Unfortunately for you, Gordo, the Inuit never attained the technology of smelting. You see, smelting requires mining, and mining is next to impossible for a stone age society in an Arctic environment. This is why they are stone age, you see. One might even posit that they are bone age, as there are few rocks above the Arctic Circle. In any event, since there is no mining and thus no smelting, the Inuit never developed electronics. It follows that because of this undevelopment, they consequently never came up with the quite obvious invention of the electric guitar. Thus, no Metal, Heavy Metal, Death Metal, Progressive, or other-adjective Metal musics.

Hey Montezuma,
How come I always see Mexican nationalists wearing tee-styled shirts with you on them? If you’d won out, wouldn’t there be few or no Hispanics at all?
Steven Wright
Pituitary, WI

This is absolutely correct. However, I do receive royalties for every such shirt. Unless they are counterfeit. If you see such a counterfeit shirt, please feel free to douse the wearer in an accelerant and alight them.

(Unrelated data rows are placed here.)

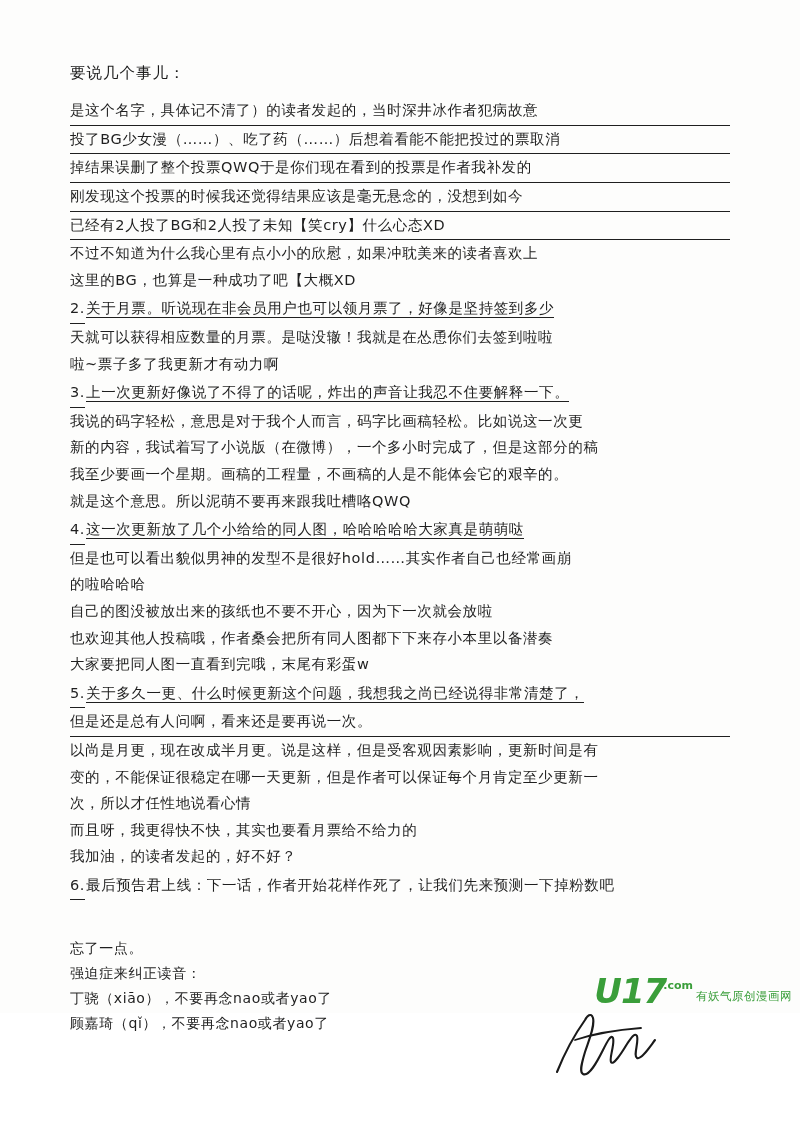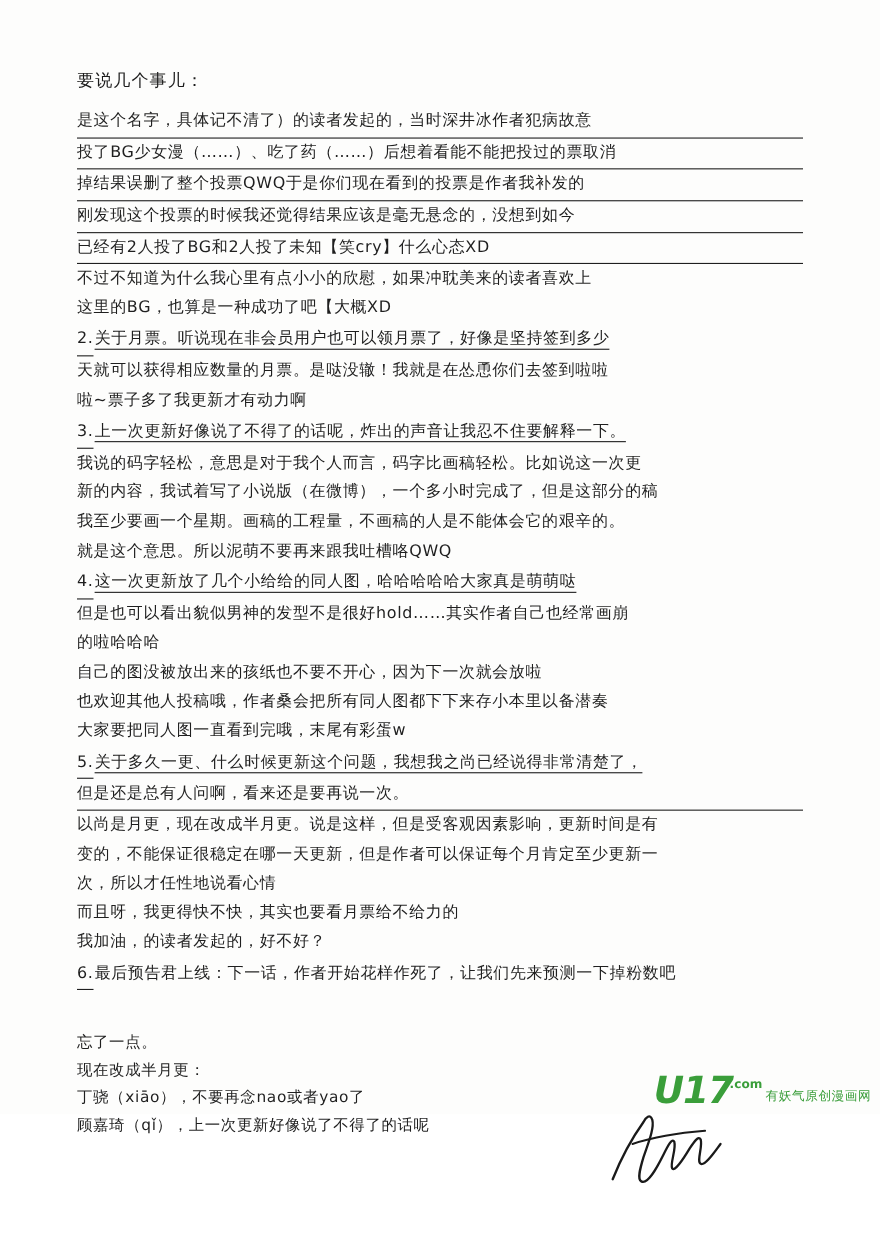--- a/index.html
+++ b/index.html
@@ -169,7 +169,7 @@
 
   <div class="footnote">
     <div class="line">忘了一点。</div>
-    <div class="line">现在改成半月更：</div>
+    <div class="line">强迫症来纠正读音：</div>
     <div class="line">丁骁（xiāo），不要再念nao或者yao了</div>
     <div class="line">顾嘉琦（qǐ），上一次更新好像说了不得了的话呢</div>
   </div>

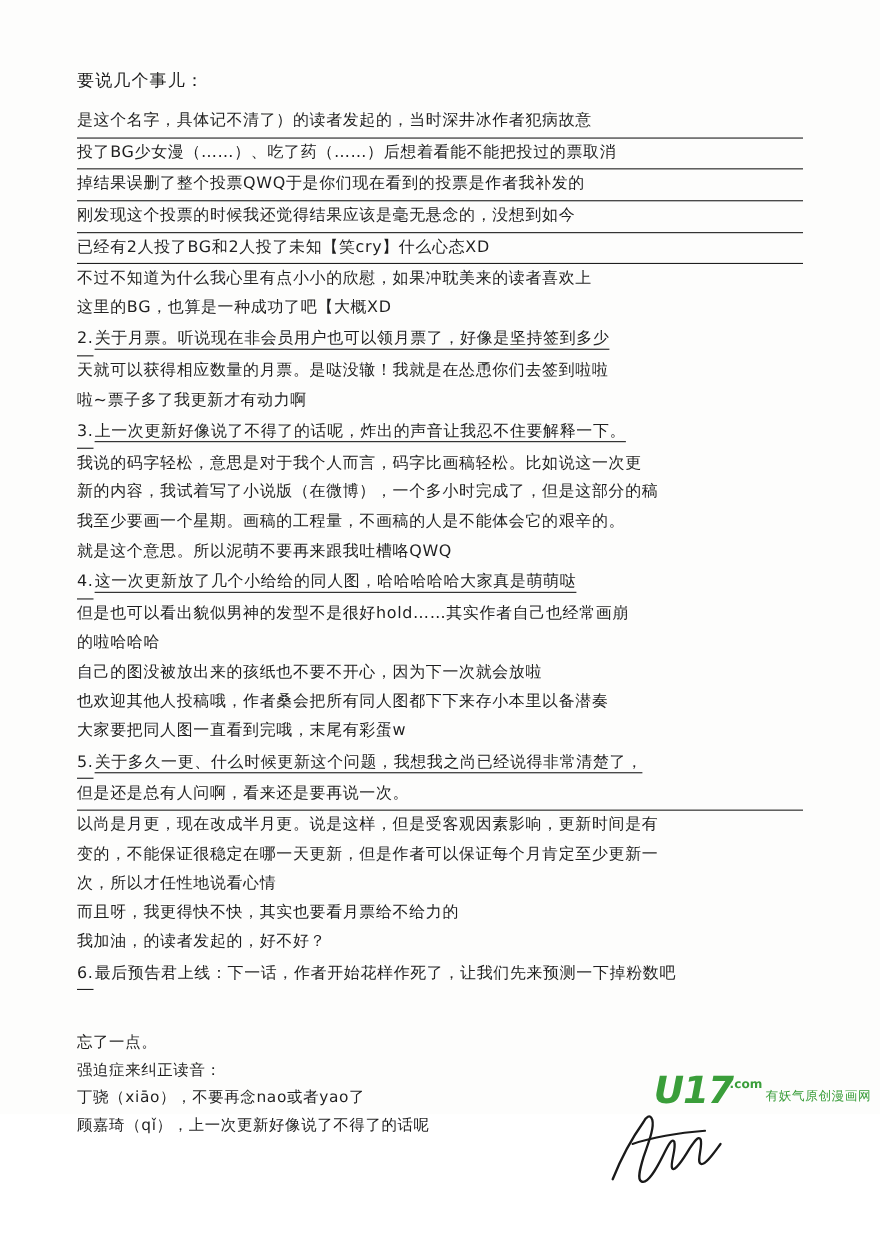--- a/index.html
+++ b/index.html
@@ -171,7 +171,7 @@
     <div class="line">忘了一点。</div>
     <div class="line">强迫症来纠正读音：</div>
     <div class="line">丁骁（xiāo），不要再念nao或者yao了</div>
-    <div class="line">顾嘉琦（qǐ），上一次更新好像说了不得了的话呢</div>
+    <div class="line">顾嘉琦（qǐ），不要再念nao或者yao了</div>
   </div>
 
   <div class="sig">

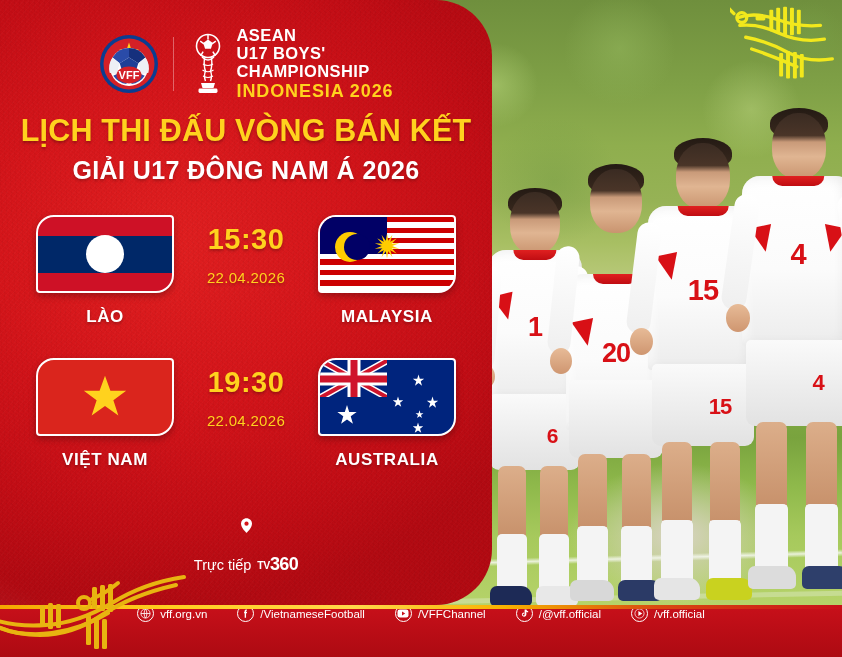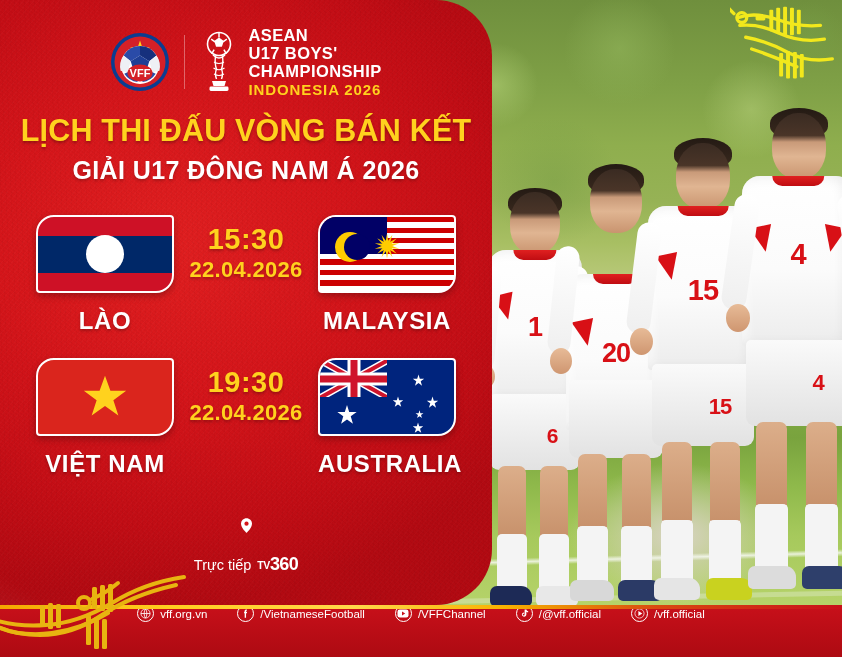--- a/index.html
+++ b/index.html
@@ -133,7 +133,7 @@
     letter-spacing:.4px; display:block; white-space:nowrap;
   }
   .tourn-text .sub {
-    color:#ffd21e; font-weight:bold; font-size:15px;
+    color:#ffd21e; font-weight:bold; font-size:18px;
     letter-spacing:.9px; display:block; margin-top:2px;
   }
 

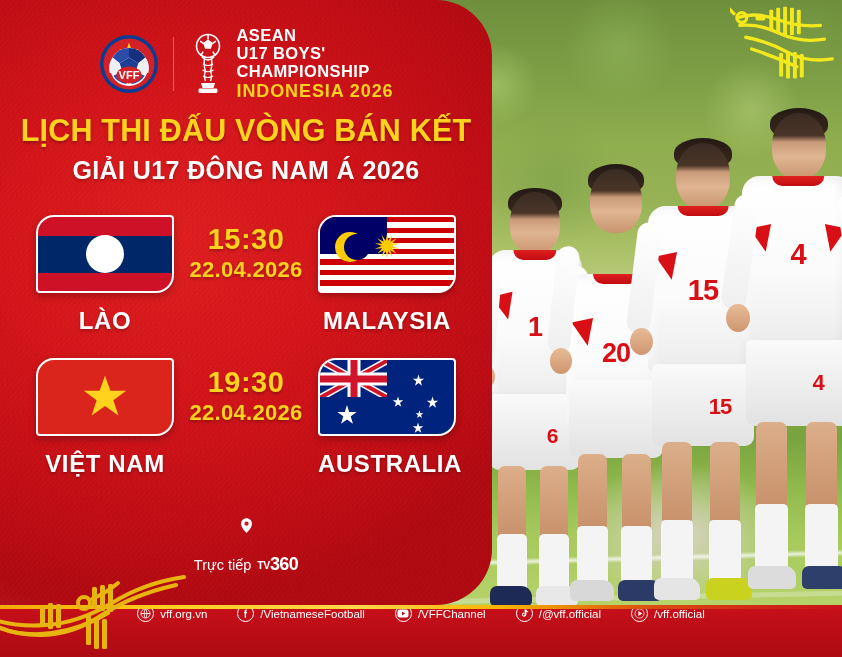--- a/index.html
+++ b/index.html
@@ -176,8 +176,8 @@
     line-height:1.05; text-shadow:0 2px 3px rgba(0,0,0,.25);
   }
   .mdate {
-    color:#ffd21e; font-size:22px; font-weight:bold; letter-spacing:.3px;
-    margin-top:3px; text-shadow:0 2px 3px rgba(0,0,0,.25);
+    color:#ffd21e; font-size:15px; font-weight:normal; letter-spacing:.3px;
+    margin-top:15px; text-shadow:0 2px 3px rgba(0,0,0,.25);
   }
 
   

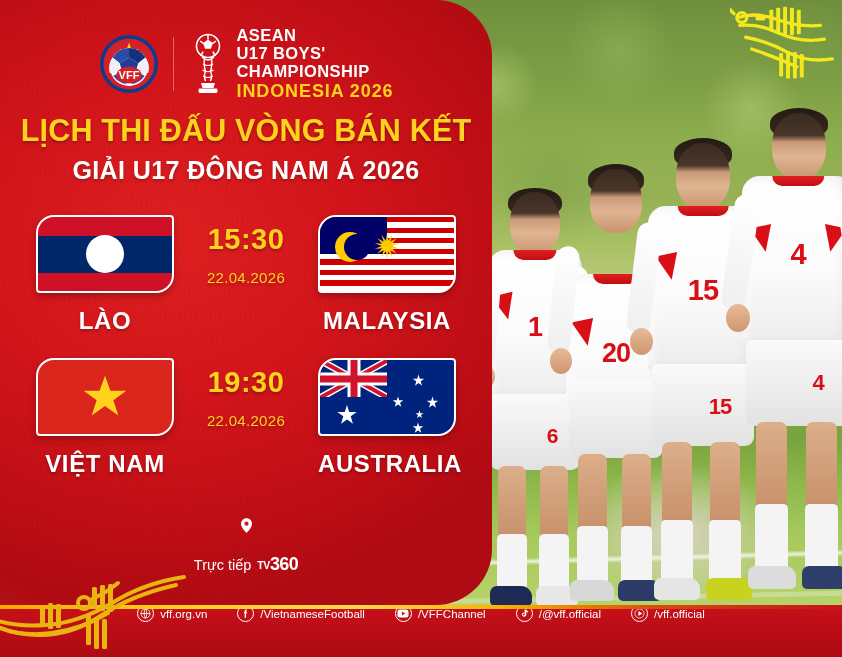--- a/index.html
+++ b/index.html
@@ -166,7 +166,7 @@
     box-shadow:0 3px 7px rgba(0,0,0,.28);
   }
   .team-name {
-    margin-top:14px; color:#fff; font-size:24px; font-weight:bold;
+    margin-top:14px; color:#fff; font-size:17px; font-weight:bold;
     letter-spacing:.6px; text-shadow:0 2px 3px rgba(0,0,0,.25);
     white-space:nowrap;
   }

MONTEZUMA’S HELPFUL HINTS FOR THE HOME

How to Make Your Own Beef Jerky
Every human being, including miners, jockeys, shortstops and Merriwhether Lewis, enjoys that delectable treat we call beef jerky. No one alive today knows when beef jerky was first invented, though it is most probable that the toughened muscle tissue comestible dates to a time in the early Pleistocene. During that period, hunter-gatherers first hunted, killed, skinned, cleaned and dried a sort of primeval cow into something almost reminiscent of today’s beef jerky. One would guess they used a stone attached to a stick to accomplish the deed, but we may never know as it is difficult for stones to fossilize. The same goes for obsidian which, while quite likely to make for a wonderful spear point, also does not fossilize well. Scienticians have often posited that oak bark, stripped and soaked in water for a day or so, could be used to fasten obsidian to a long stick. If you try this, make sure to strip off the bark and maybe wrap a fern frond or two around the end so you don’t get callouses. Callouses impede the eating of good jerky.